=== Section Start ===

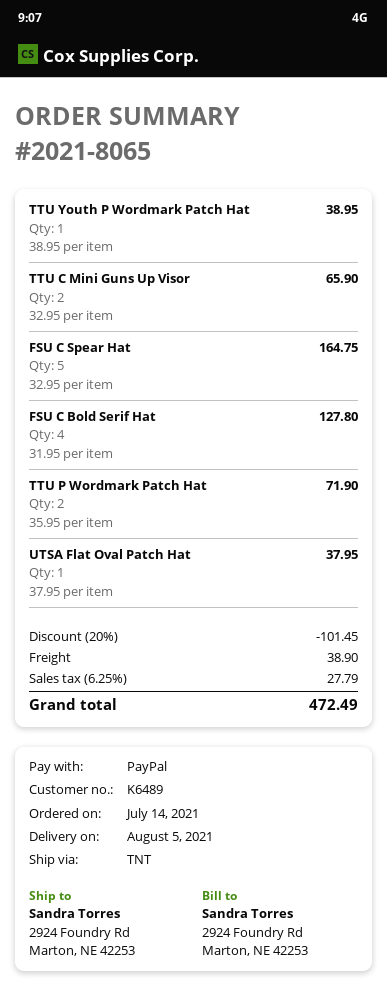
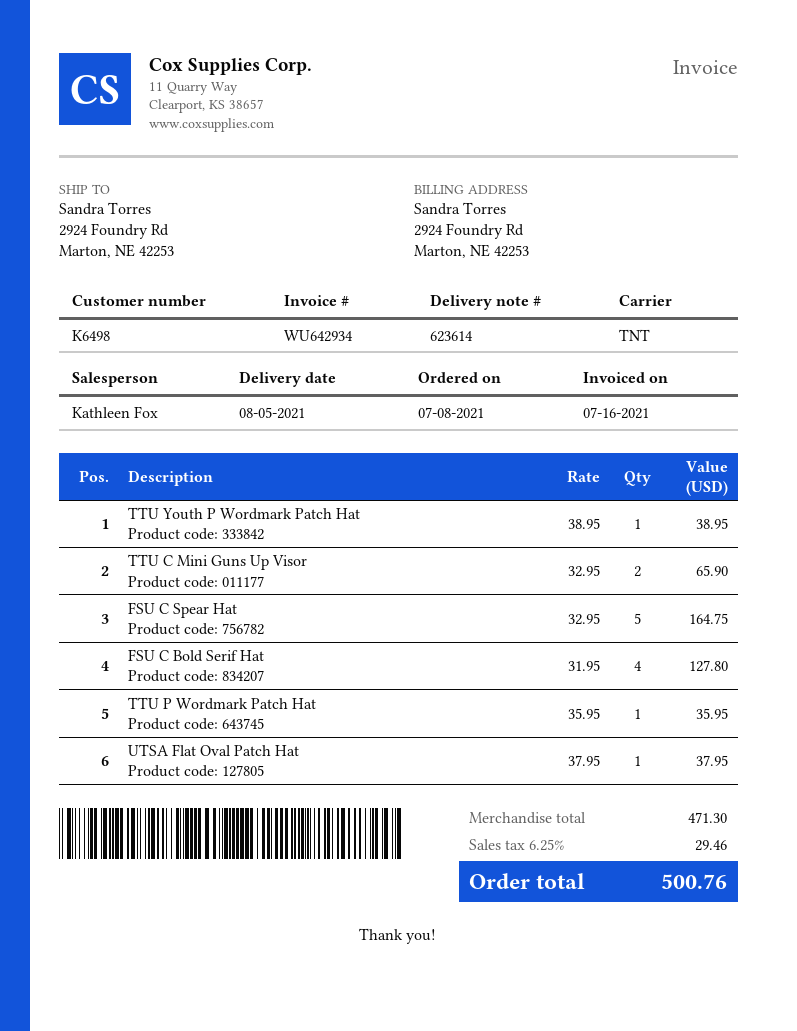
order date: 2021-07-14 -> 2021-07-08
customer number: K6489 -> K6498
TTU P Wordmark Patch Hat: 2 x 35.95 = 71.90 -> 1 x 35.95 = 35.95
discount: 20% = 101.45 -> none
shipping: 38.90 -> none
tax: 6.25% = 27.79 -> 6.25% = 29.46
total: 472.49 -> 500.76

=== Section End ===
=== Section Start ===

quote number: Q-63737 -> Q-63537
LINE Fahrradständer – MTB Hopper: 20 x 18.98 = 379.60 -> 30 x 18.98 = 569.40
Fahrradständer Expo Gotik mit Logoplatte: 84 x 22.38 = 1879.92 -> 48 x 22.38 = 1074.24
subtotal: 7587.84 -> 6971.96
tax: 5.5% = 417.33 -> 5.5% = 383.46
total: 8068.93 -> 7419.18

=== Section End ===
=== Section Start ===

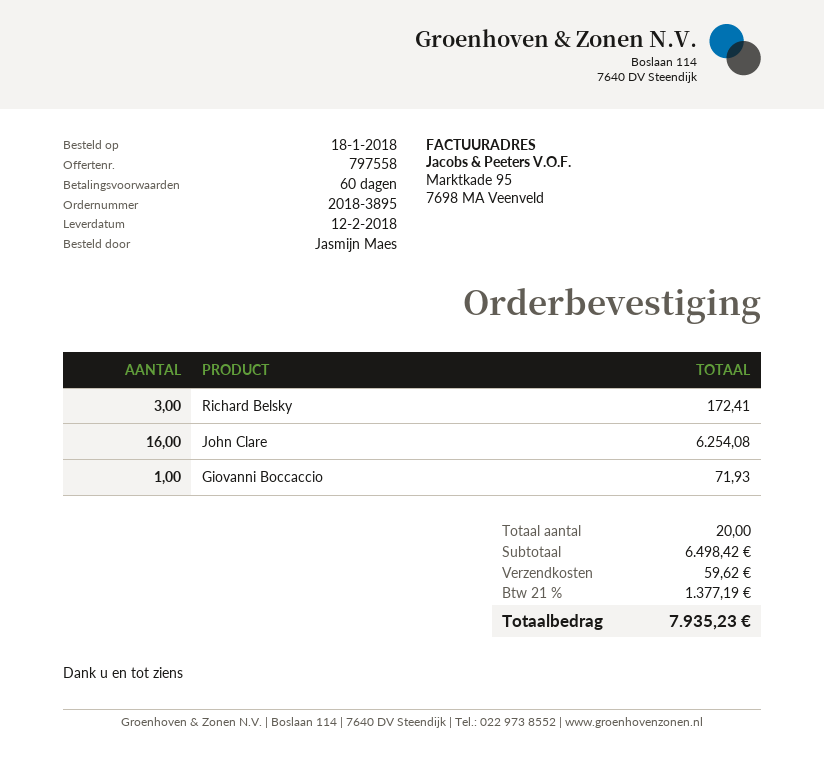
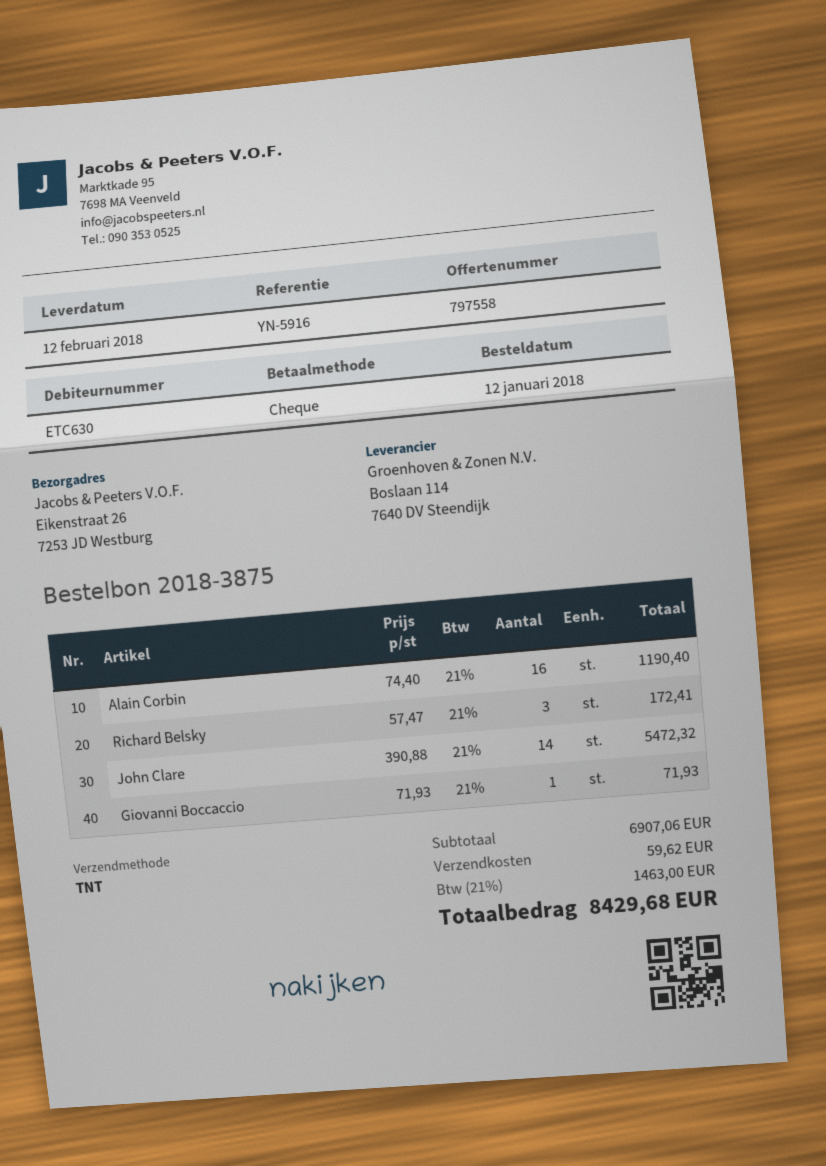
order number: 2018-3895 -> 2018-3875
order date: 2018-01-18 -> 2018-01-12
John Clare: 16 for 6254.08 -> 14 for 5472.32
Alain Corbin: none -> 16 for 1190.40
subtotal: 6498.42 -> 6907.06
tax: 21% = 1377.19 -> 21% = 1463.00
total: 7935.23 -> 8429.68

=== Section End ===

EXERCISE REQUIREMENTS
Using the data above, tally each line that has the string "Fahrradständer" and report only the sum.

PROBLEM SOLUTION
2